I tried a quick version of this in GHA #1792 and it cut CI time by 20 minutes; with tests better balanced across the two (or more) runners, could probably reduce by 30-40 minutes overall.
Anything to speed up testing is helpful. I would appreciate you giving it a try. As the CI stands now it just runs ctest with no options. It would be easy to add options using our labels or test numbers etc., to control which tests run in which runner.
ctest -j 2 requires only 4 min and 20 second on a modern laptop. And this with all 266 tests. CI is way behind.
@lipnikov are you compiling in macOS with openmpi or mpich?
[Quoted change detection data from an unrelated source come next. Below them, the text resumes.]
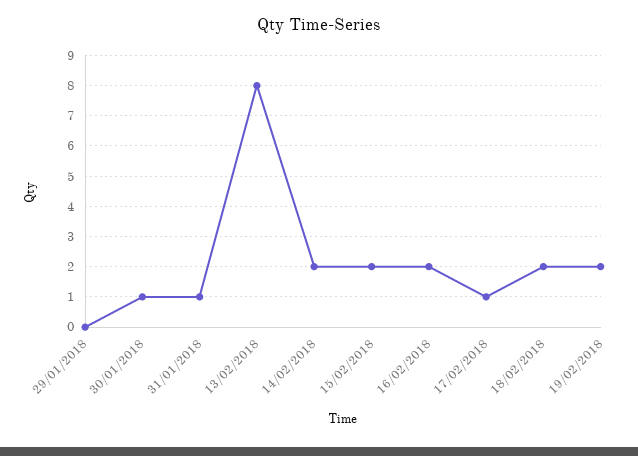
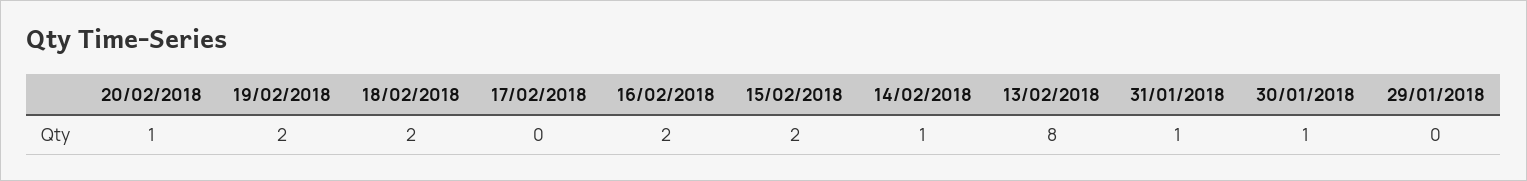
14/02/2018: 2 -> 1
17/02/2018: 1 -> 0
20/02/2018: none -> 1

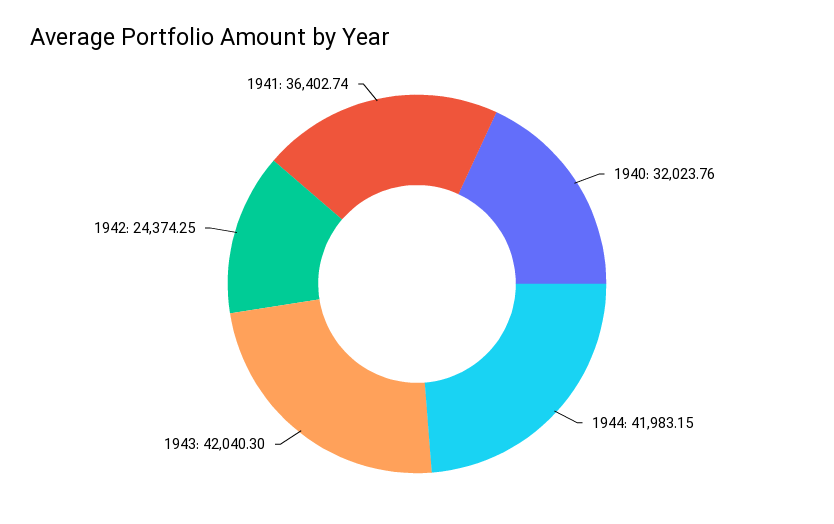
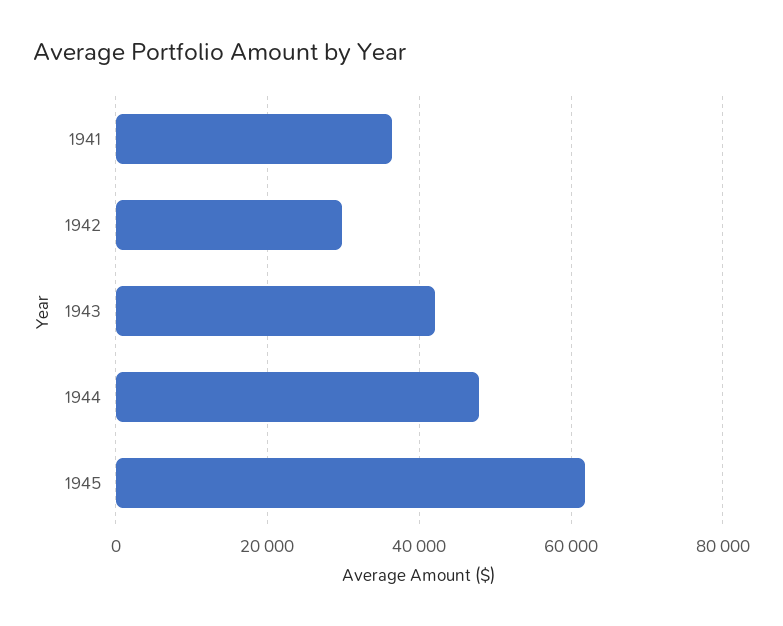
1940: 32023.76 -> none
1944: 41983.15 -> 48000
1942: 24374.25 -> 30000
1945: none -> 62000

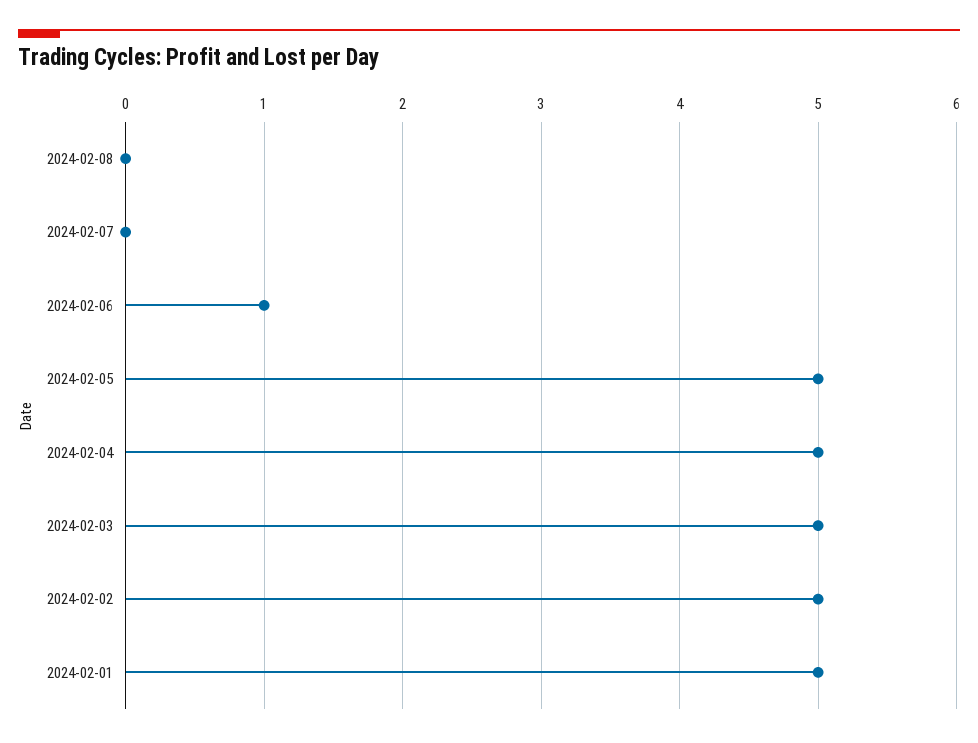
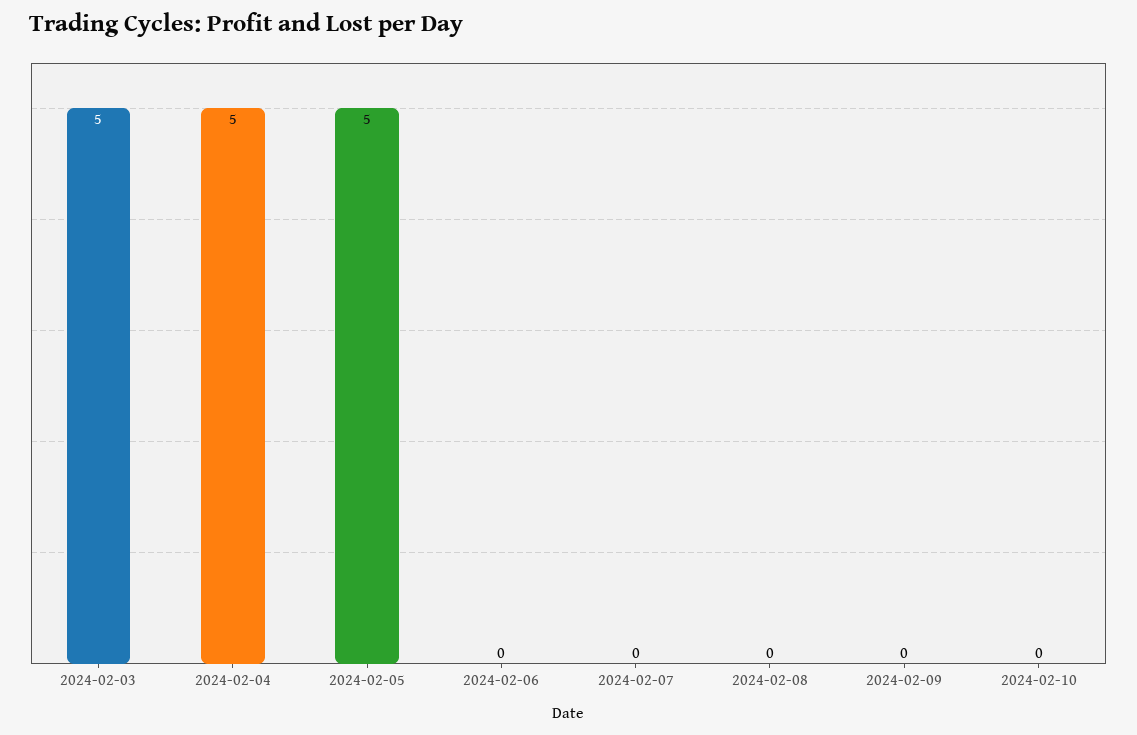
2024-02-06: 1 -> 0
2024-02-02: 5 -> none
2024-02-01: 5 -> none
2024-02-09: none -> 0
2024-02-10: none -> 0

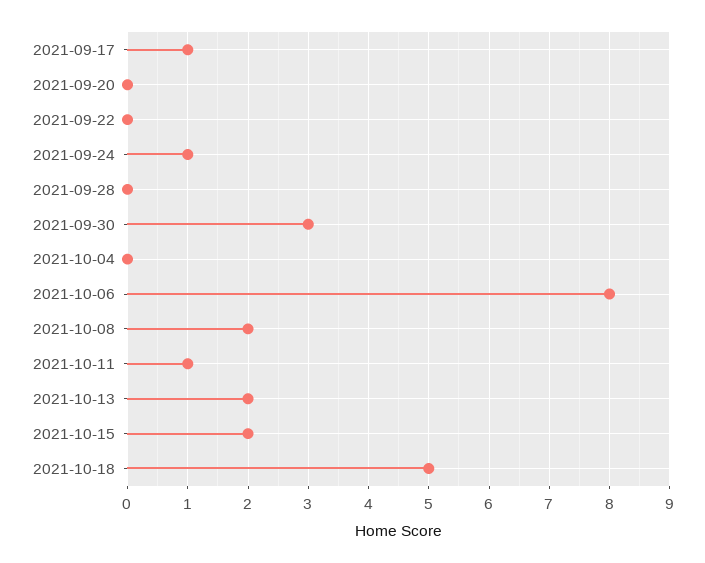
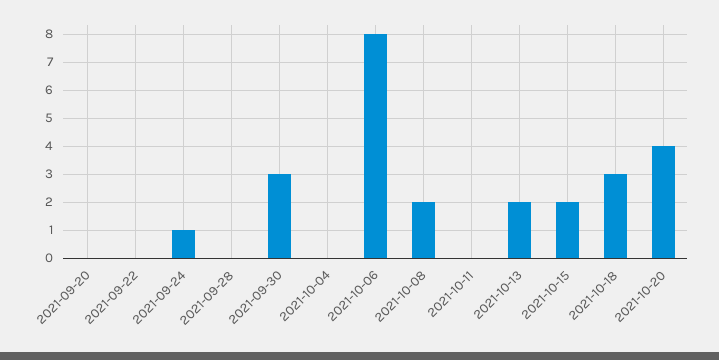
2021-09-17: 1 -> none
2021-10-11: 1 -> 0
2021-10-18: 5 -> 3
2021-10-20: none -> 4

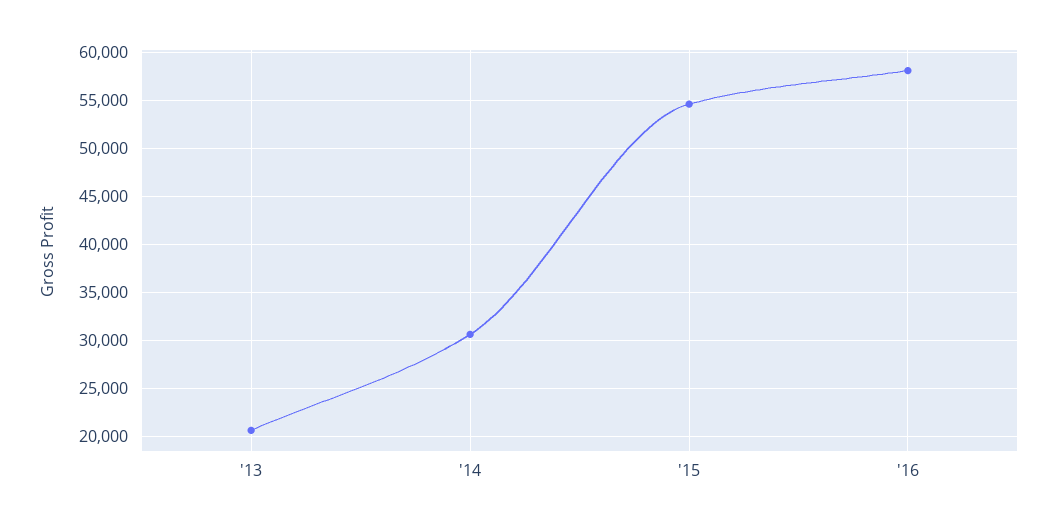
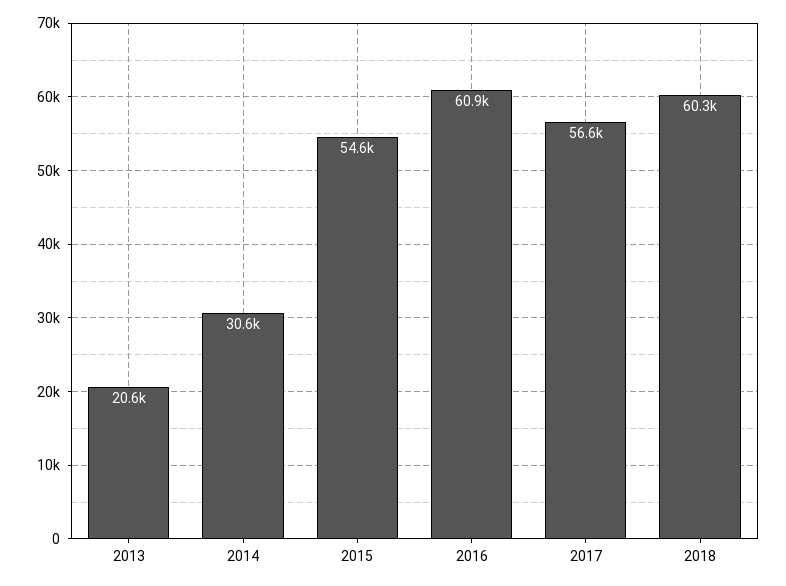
'16: 58000 -> 60900
2017: none -> 56600
2018: none -> 60300

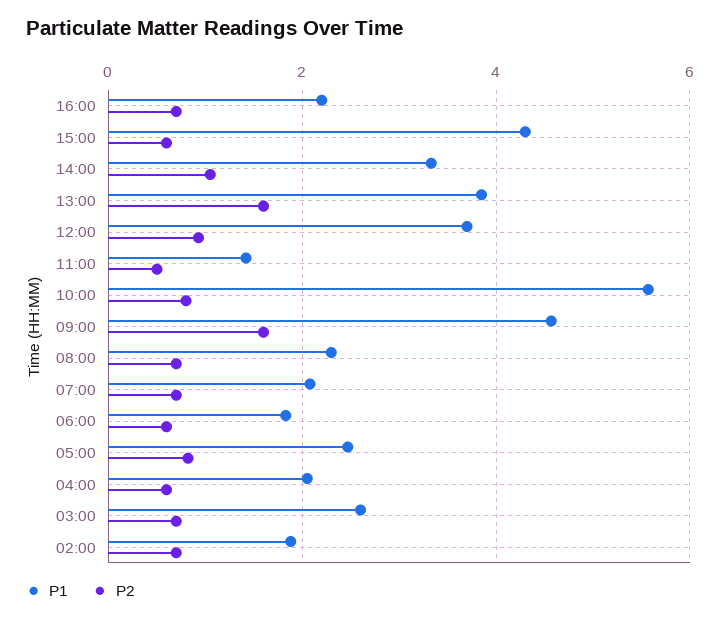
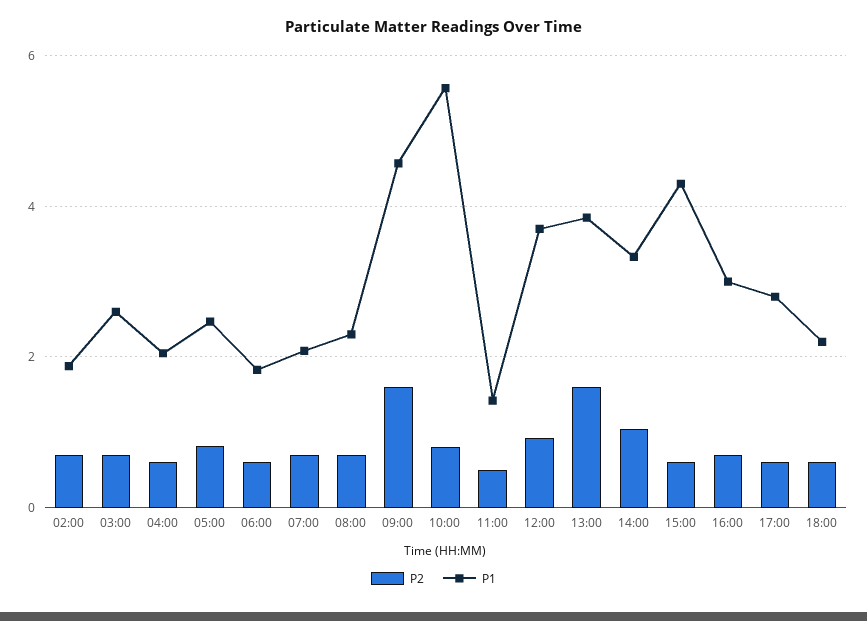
P1, 16:00: 2.2 -> 3
P2, 17:00: none -> 0.6
P1, 17:00: none -> 2.8
P2, 18:00: none -> 0.6
P1, 18:00: none -> 2.2

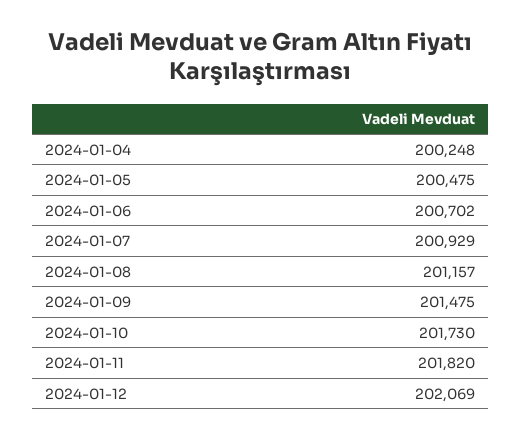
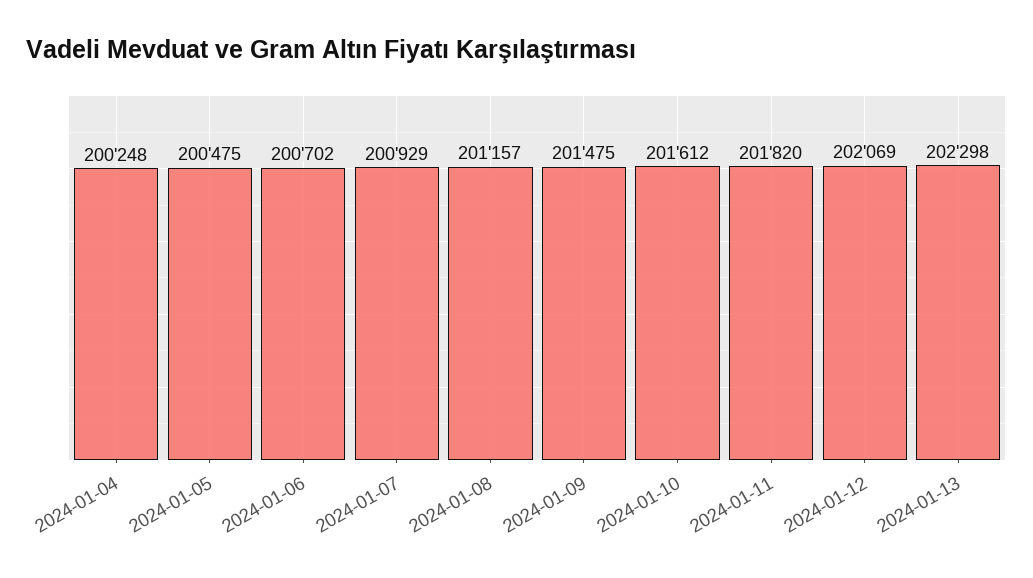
2024-01-10: 201730 -> 201612
2024-01-13: none -> 202298

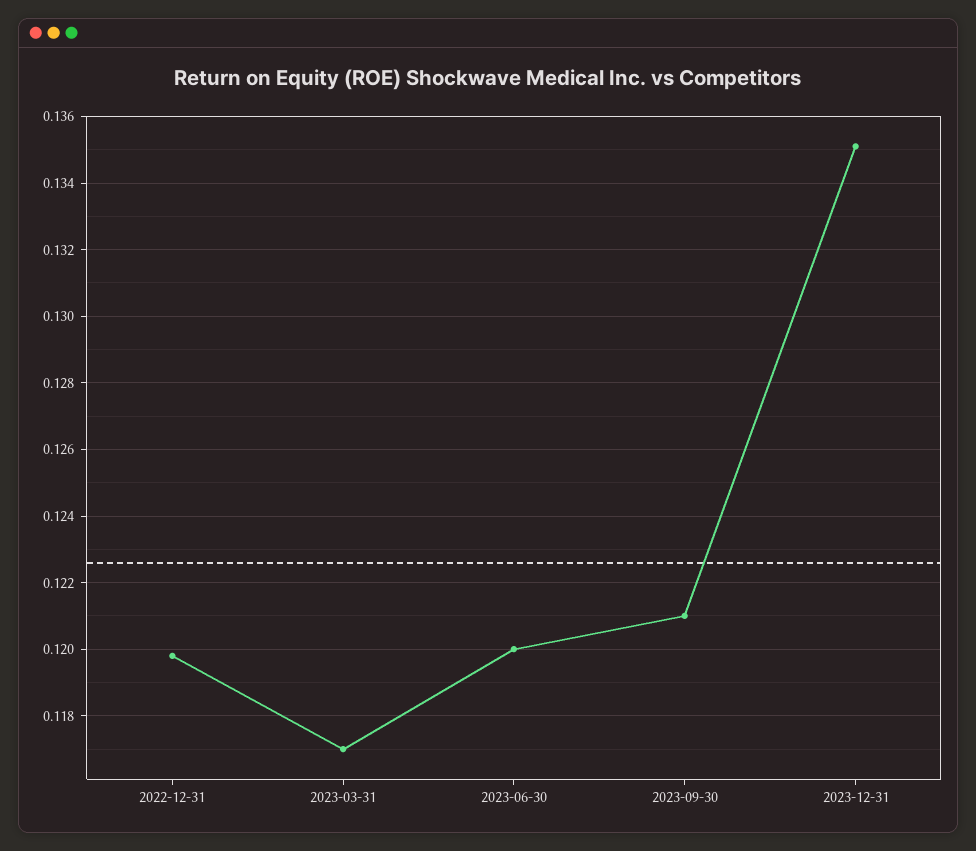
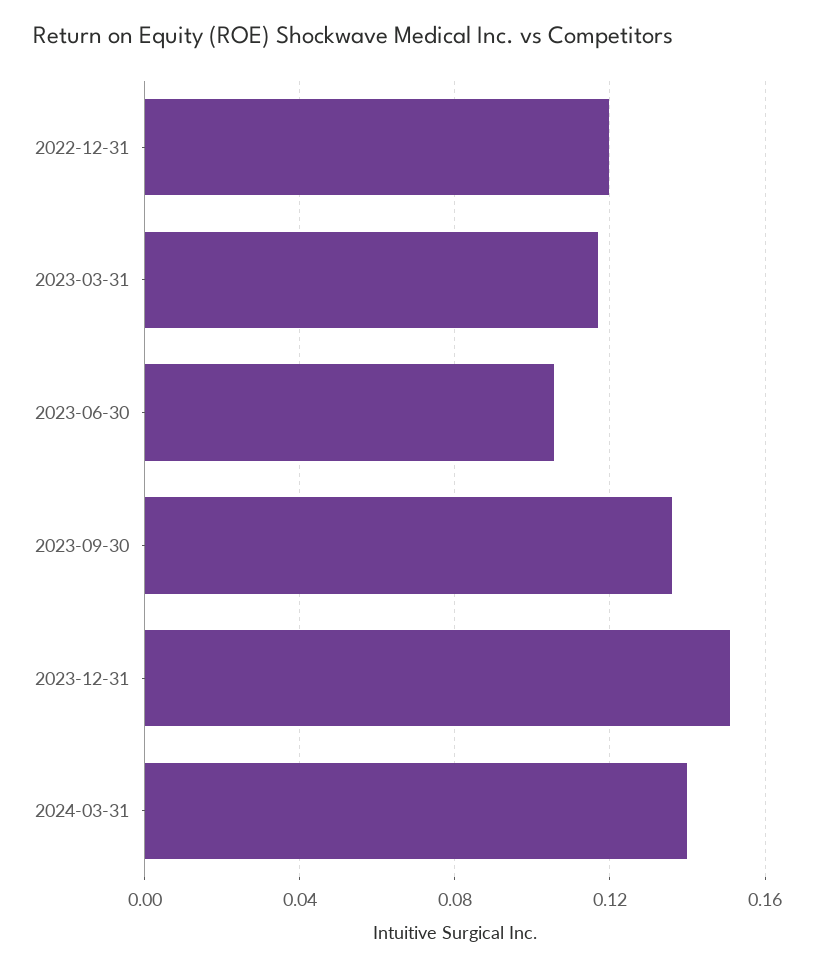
2023-06-30: 0.12 -> 0.105
2023-09-30: 0.121 -> 0.135
2023-12-31: 0.135 -> 0.15
2024-03-31: none -> 0.14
Found this today in mpich FAQ: https://github.com/pmodels/mpich/blob/main/doc/wiki/faq/Frequently_Asked_Questions.md#q-why-does-my-mpi-program-run-much-slower-when-i-use-more-processes, which seems to suggest CI might run faster if: a) compiled mpich in the TPLs container with the --with-device=ch3:sock
option, or b) tried openmpi.
(As an update: compiling TPLs/amanzi with mpich configured with --with-device=ch3:sock
reduces test time to 7 minutes. - most recent CI run compiled the TPLs, amanzi, and ran the tests faster than average CI run currently.)
I was using openmpi in the CI initially. Switched to mpich because initially it seemed to solve the oversubscription problem. But sadly it didn't. If compiling our own mpich with special options works, that's great.
We could also try openmpi again. The only catch there is it explicitly needs the --oversubscribe option passed to mpirun/mpiexec.
I think compiling our own mpich should work and resolve this issue - I'll try it with a new TPL build this evening. #781 has an updated Dockerfile that should still allow precompiled openmpi to be used, but will compile mpich if chosen as the MPI library.
@jd-moulton @ecoon Updated TPLs with our own version of mpich now being available on dockerhub. I have tested a few times without any problems, but the previous version is available as metsi/amanzi-tpls:0.98.7-mpich-bak if there are any issues.
Seems to cut CI time roughly in half for both amanzi and ats in the handful of times the CI action has run. Shallow water tests now take about a minute.
@rfiorella This looks great. A quick manual comparison of a couple of tests looks like parallel execution time is reduced by about a factor of 100. For example, recent runs look like:
So about 100 times faster. If we look at the summary information for the parallel label, we see
This is about a factor of 23, and if you considered a 4 processor test, than this too is about 100. So I think we can consider the MPI communication bottleneck solved - nice work.
Lastly, this is very close to what we need to do to run on NERSC under their shifter tool. At least it starts to address the mpich build, just need to figure out the LD_LIBRARY_PATH part. It would be great if we could do that with a couple of arguments we pass into the Dockerfile as opposed to having to maintain multiple docker files.
@rfiorella @jd-moulton Since performance is no longer a bottleneck, can we build and run more Amanzi unit tests, 266 instead of 244 now?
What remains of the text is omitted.